TASK ITEM -
An exact copy of every record below is required, with the pictures left out.

DATA TO USE -
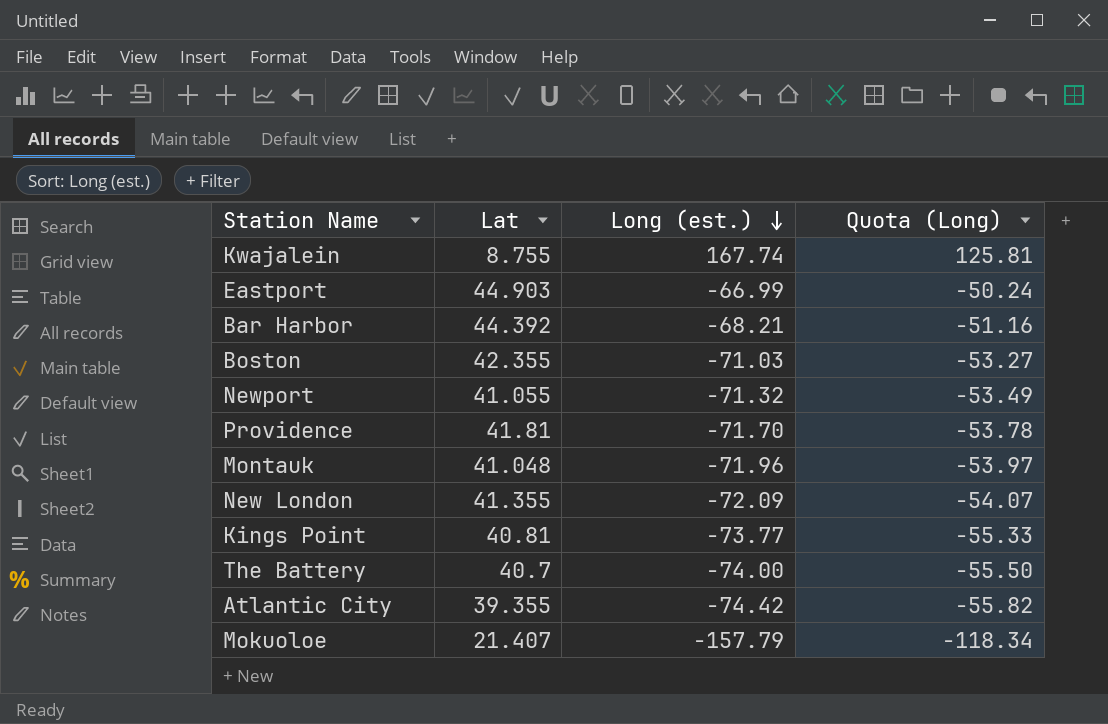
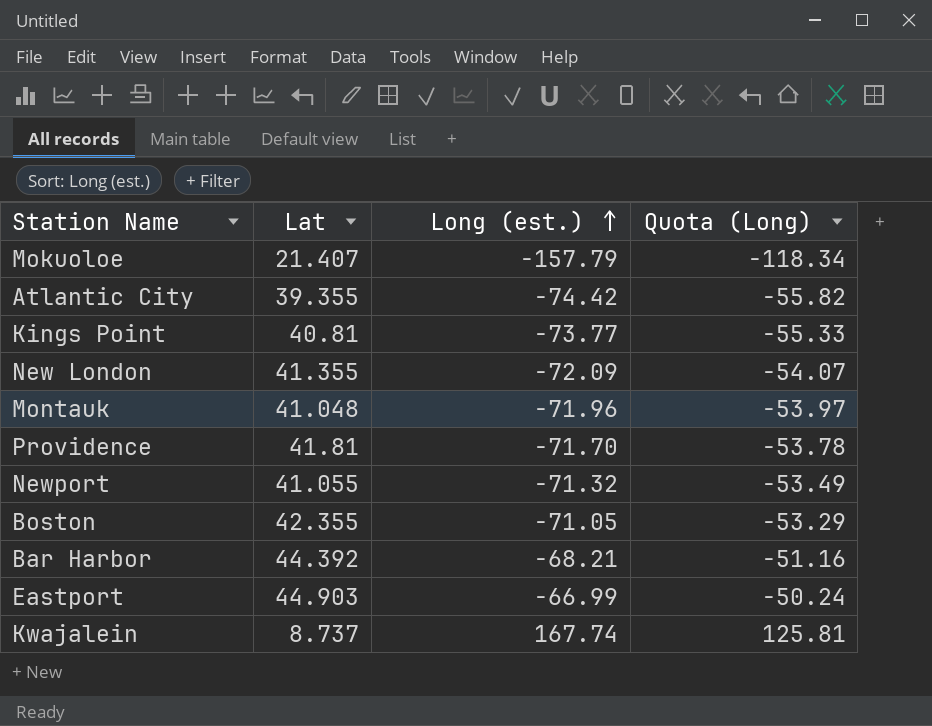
row order: Long (est.) descending -> Long (est.) ascending
row The Battery: 40.7 | -74.00 | -55.50 -> none
Boston | Long (est.): -71.03 -> -71.05
Boston | Quota (Long): -53.27 -> -53.29
Kwajalein | Lat: 8.755 -> 8.737

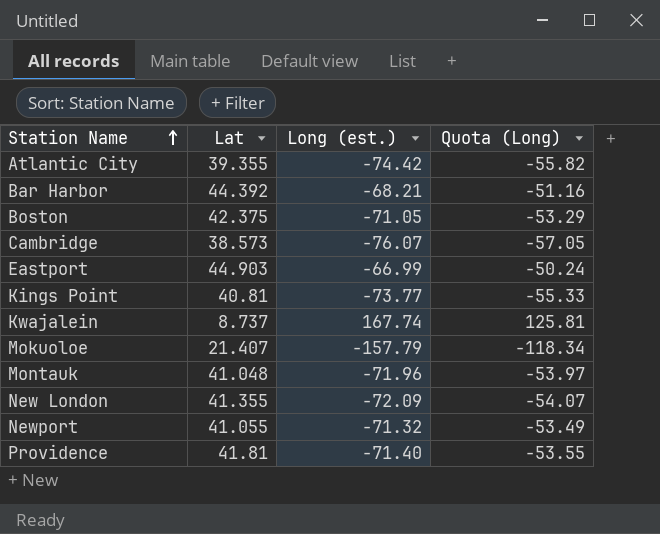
row order: Long (est.) ascending -> Station Name ascending
Boston | Lat: 42.355 -> 42.375
row Cambridge: none -> 38.573 | -76.07 | -57.05
Providence | Long (est.): -71.70 -> -71.40
Providence | Quota (Long): -53.78 -> -53.55

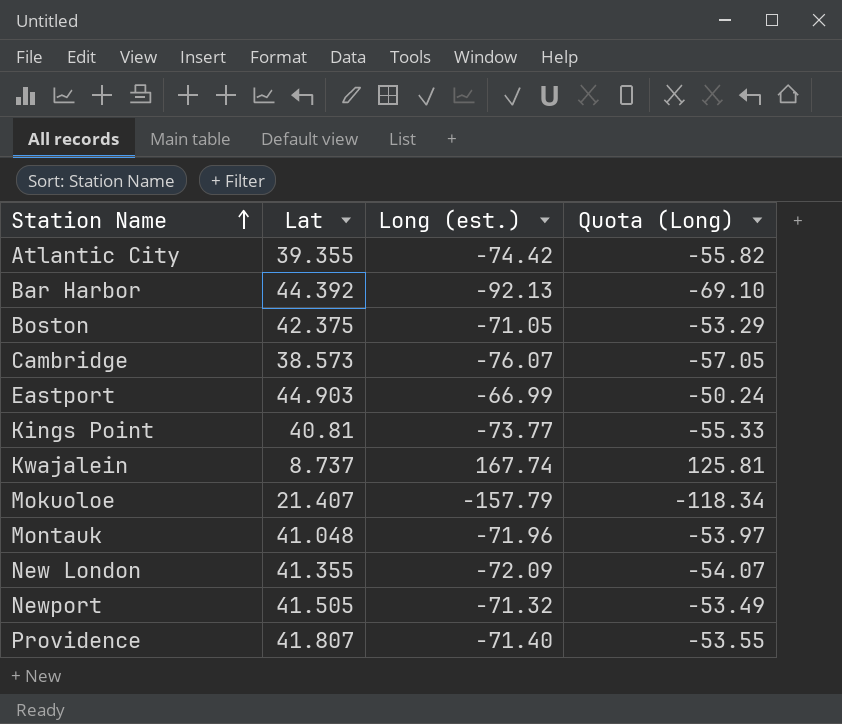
Bar Harbor | Long (est.): -68.21 -> -92.13
Bar Harbor | Quota (Long): -51.16 -> -69.10
Newport | Lat: 41.055 -> 41.505
Providence | Lat: 41.81 -> 41.807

TASK OUTPUT -
row order: Long (est.) descending -> Long (est.) ascending
row The Battery: 40.7 | -74.00 | -55.50 -> none
Boston | Long (est.): -71.03 -> -71.05
Boston | Quota (Long): -53.27 -> -53.29
Kwajalein | Lat: 8.755 -> 8.737

row order: Long (est.) ascending -> Station Name ascending
Boston | Lat: 42.355 -> 42.375
row Cambridge: none -> 38.573 | -76.07 | -57.05
Providence | Long (est.): -71.70 -> -71.40
Providence | Quota (Long): -53.78 -> -53.55

Bar Harbor | Long (est.): -68.21 -> -92.13
Bar Harbor | Quota (Long): -51.16 -> -69.10
Newport | Lat: 41.055 -> 41.505
Providence | Lat: 41.81 -> 41.807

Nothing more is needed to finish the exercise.